Il faut après encore attendre jusqu'en 1998 avant que l'Eglise catholique et le culte israélite aient leur convention.
Pourquoi avoir gardé ce système des conventions, d'autant plus que le gouvernement voulait marquer une vraie rupture avec les relations entre Etat et Eglises?
Il y trois raisons à cela. Tout d'abord, c’était le compromis, le consensus trouvé à l'époque. Chacun a trouvé sa position. On ne va donc pas activer les tensions qui existent entre un monde laïc et un monde qui est attaché aux religions. Ce système des conventions vise à empêcher les flammes du conflit de se développer.
Deuxième raison et on l’oublie souvent, c’est que l’Etat contrôle ainsi la vie interne des cultes. En prêtant serment à la Constitution luxembourgeoise, les cultes se comportent relativement bien vis-à-vis des lois. Il y a des Etats qui regrettent de ne pas avoir adopté le système des conventions.
Et puis il y a une troisième raison historique: dans la construction de l’Etat luxembourgeois, l’Etat a assumé que les religions pouvaient assurer des fonctions qui, dans d’autres pays, sont prises en charge par l’Etat, par exemple dans l’éducation, dans les hôpitaux, dans la politique sanitaire et sociale. Comme l’Etat était relativement pauvre au début, il a accepté de laisser une partie de l’organisation sociale aux religions.

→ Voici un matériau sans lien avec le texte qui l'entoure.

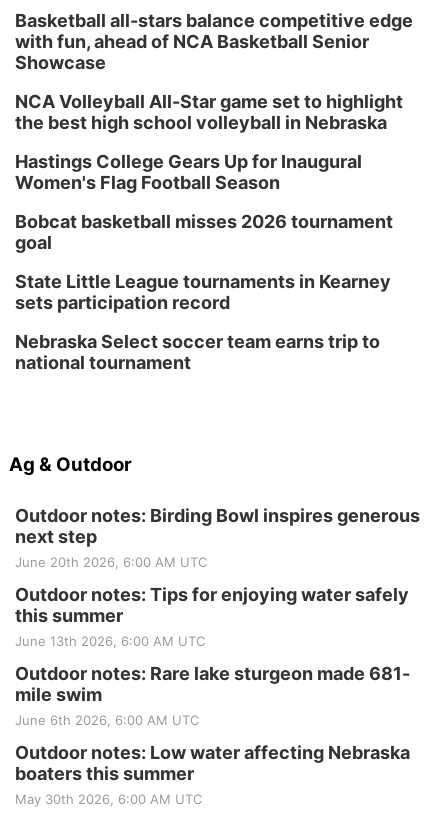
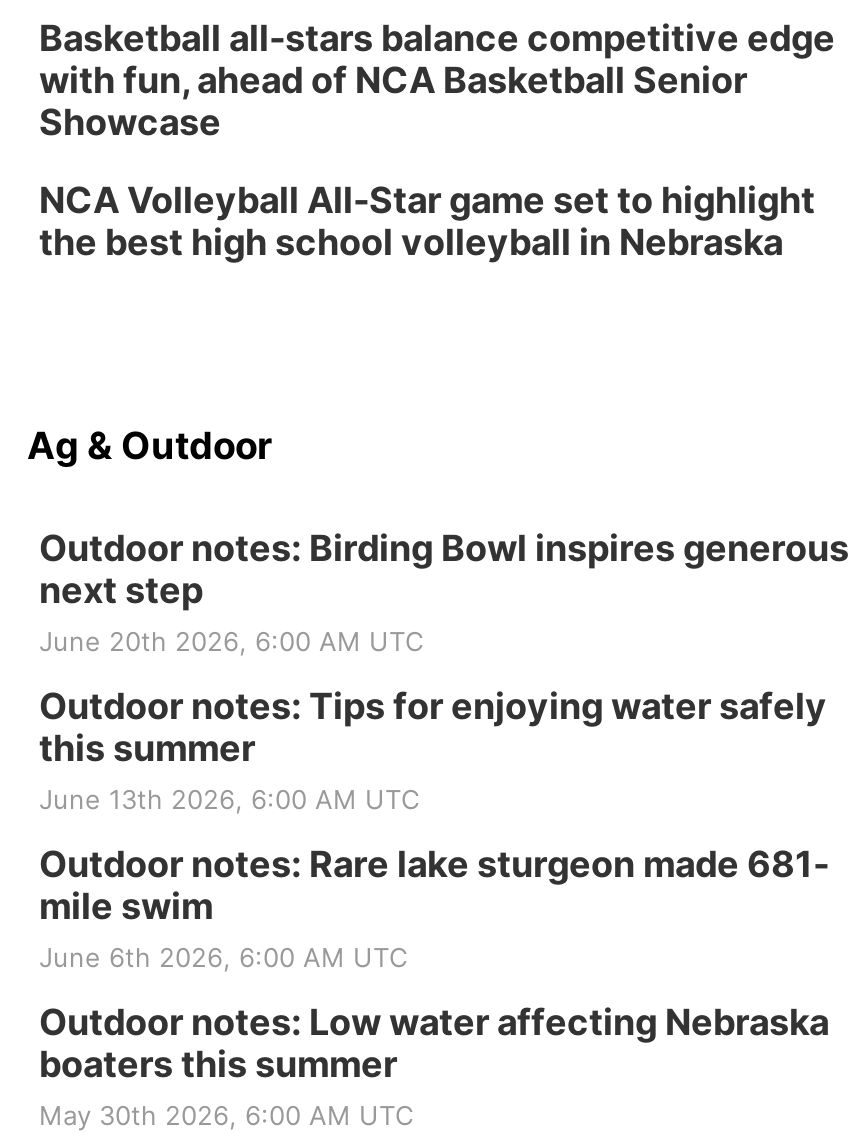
- Hastings College Gears Up for Inaugural
- Women's Flag Football Season
- Bobcat basketball misses 2026 tournament
- goal
- State Little League tournaments in Kearney
- sets participation record
- Nebraska Select soccer team earns trip to
- national tournament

Du coup, peut-on parler de séparation entre l'Etat et les Eglises ou non?
La convention marque la séparation entre l'Etat et l'Eglise. Il n’y a plus de non-séparation de l’Etat et de l’Eglise depuis le Concordat. Le concordat c’est admettre qu’il existe une sphère religieuse et une sphère étatique. La séparation existe de facto depuis 1809. Les gens confondent les termes, y compris dans la sémantique politique. Au Danemark, il y a ce qu’on appelle une Eglise d’Etat, idem au Royaume-Uni, en Norvège, en Grèce en Roumanie, Bulgarie et dans quelques autres Etats orthodoxes. Dans ces pays, c’est le gouvernement qui nomme les ministres des cultes.
Qu’il y ait des articles dans une Constitution, relatant les relations entre l’Etat et les Eglises est une banalité en Europe. Sur les 28 Etats membres de l’UE, il y en a un seul qui n’a pas d’article dans sa Constitution visant à régler les relations entre l'Etat et les cultes. Il s'agit de l’Estonie.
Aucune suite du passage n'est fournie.